» **Exercise goal**:
Would you copy the full listing that follows without changing a thing?

» **Information supplied**:

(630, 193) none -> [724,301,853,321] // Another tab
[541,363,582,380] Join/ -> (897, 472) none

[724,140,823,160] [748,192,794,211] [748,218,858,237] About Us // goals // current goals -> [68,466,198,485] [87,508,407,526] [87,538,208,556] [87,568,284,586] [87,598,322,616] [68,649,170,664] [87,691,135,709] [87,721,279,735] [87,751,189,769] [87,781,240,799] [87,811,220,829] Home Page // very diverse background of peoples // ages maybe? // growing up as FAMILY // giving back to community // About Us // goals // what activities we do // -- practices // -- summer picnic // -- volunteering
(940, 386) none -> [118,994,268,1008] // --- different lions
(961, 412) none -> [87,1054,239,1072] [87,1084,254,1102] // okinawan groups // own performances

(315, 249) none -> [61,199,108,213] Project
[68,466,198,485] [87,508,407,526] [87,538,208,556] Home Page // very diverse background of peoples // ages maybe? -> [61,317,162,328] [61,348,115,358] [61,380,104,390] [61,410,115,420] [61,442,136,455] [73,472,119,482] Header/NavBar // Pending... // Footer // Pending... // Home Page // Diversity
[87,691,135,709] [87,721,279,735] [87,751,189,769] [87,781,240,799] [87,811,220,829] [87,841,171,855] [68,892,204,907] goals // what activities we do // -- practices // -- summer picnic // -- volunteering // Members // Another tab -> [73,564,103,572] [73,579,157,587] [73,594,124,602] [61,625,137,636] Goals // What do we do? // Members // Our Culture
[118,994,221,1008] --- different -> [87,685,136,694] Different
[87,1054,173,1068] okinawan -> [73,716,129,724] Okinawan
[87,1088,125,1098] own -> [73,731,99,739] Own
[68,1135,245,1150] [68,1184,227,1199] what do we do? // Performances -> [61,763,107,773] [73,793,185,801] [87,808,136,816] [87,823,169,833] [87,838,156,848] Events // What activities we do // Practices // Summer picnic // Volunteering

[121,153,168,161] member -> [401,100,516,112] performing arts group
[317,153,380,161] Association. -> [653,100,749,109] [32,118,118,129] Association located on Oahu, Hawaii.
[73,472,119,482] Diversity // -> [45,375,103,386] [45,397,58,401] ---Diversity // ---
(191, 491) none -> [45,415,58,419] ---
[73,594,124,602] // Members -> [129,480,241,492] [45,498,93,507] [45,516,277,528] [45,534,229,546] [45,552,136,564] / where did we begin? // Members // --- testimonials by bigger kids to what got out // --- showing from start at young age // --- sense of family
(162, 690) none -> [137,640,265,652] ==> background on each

» **Answer for the task**:
(630, 193) none -> [724,301,853,321] // Another tab
[541,363,582,380] Join/ -> (897, 472) none

[724,140,823,160] [748,192,794,211] [748,218,858,237] About Us // goals // current goals -> [68,466,198,485] [87,508,407,526] [87,538,208,556] [87,568,284,586] [87,598,322,616] [68,649,170,664] [87,691,135,709] [87,721,279,735] [87,751,189,769] [87,781,240,799] [87,811,220,829] Home Page // very diverse background of peoples // ages maybe? // growing up as FAMILY // giving back to community // About Us // goals // what activities we do // -- practices // -- summer picnic // -- volunteering
(940, 386) none -> [118,994,268,1008] // --- different lions
(961, 412) none -> [87,1054,239,1072] [87,1084,254,1102] // okinawan groups // own performances

(315, 249) none -> [61,199,108,213] Project
[68,466,198,485] [87,508,407,526] [87,538,208,556] Home Page // very diverse background of peoples // ages maybe? -> [61,317,162,328] [61,348,115,358] [61,380,104,390] [61,410,115,420] [61,442,136,455] [73,472,119,482] Header/NavBar // Pending... // Footer // Pending... // Home Page // Diversity
[87,691,135,709] [87,721,279,735] [87,751,189,769] [87,781,240,799] [87,811,220,829] [87,841,171,855] [68,892,204,907] goals // what activities we do // -- practices // -- summer picnic // -- volunteering // Members // Another tab -> [73,564,103,572] [73,579,157,587] [73,594,124,602] [61,625,137,636] Goals // What do we do? // Members // Our Culture
[118,994,221,1008] --- different -> [87,685,136,694] Different
[87,1054,173,1068] okinawan -> [73,716,129,724] Okinawan
[87,1088,125,1098] own -> [73,731,99,739] Own
[68,1135,245,1150] [68,1184,227,1199] what do we do? // Performances -> [61,763,107,773] [73,793,185,801] [87,808,136,816] [87,823,169,833] [87,838,156,848] Events // What activities we do // Practices // Summer picnic // Volunteering

[121,153,168,161] member -> [401,100,516,112] performing arts group
[317,153,380,161] Association. -> [653,100,749,109] [32,118,118,129] Association located on Oahu, Hawaii.
[73,472,119,482] Diversity // -> [45,375,103,386] [45,397,58,401] ---Diversity // ---
(191, 491) none -> [45,415,58,419] ---
[73,594,124,602] // Members -> [129,480,241,492] [45,498,93,507] [45,516,277,528] [45,534,229,546] [45,552,136,564] / where did we begin? // Members // --- testimonials by bigger kids to what got out // --- showing from start at young age // --- sense of family
(162, 690) none -> [137,640,265,652] ==> background on each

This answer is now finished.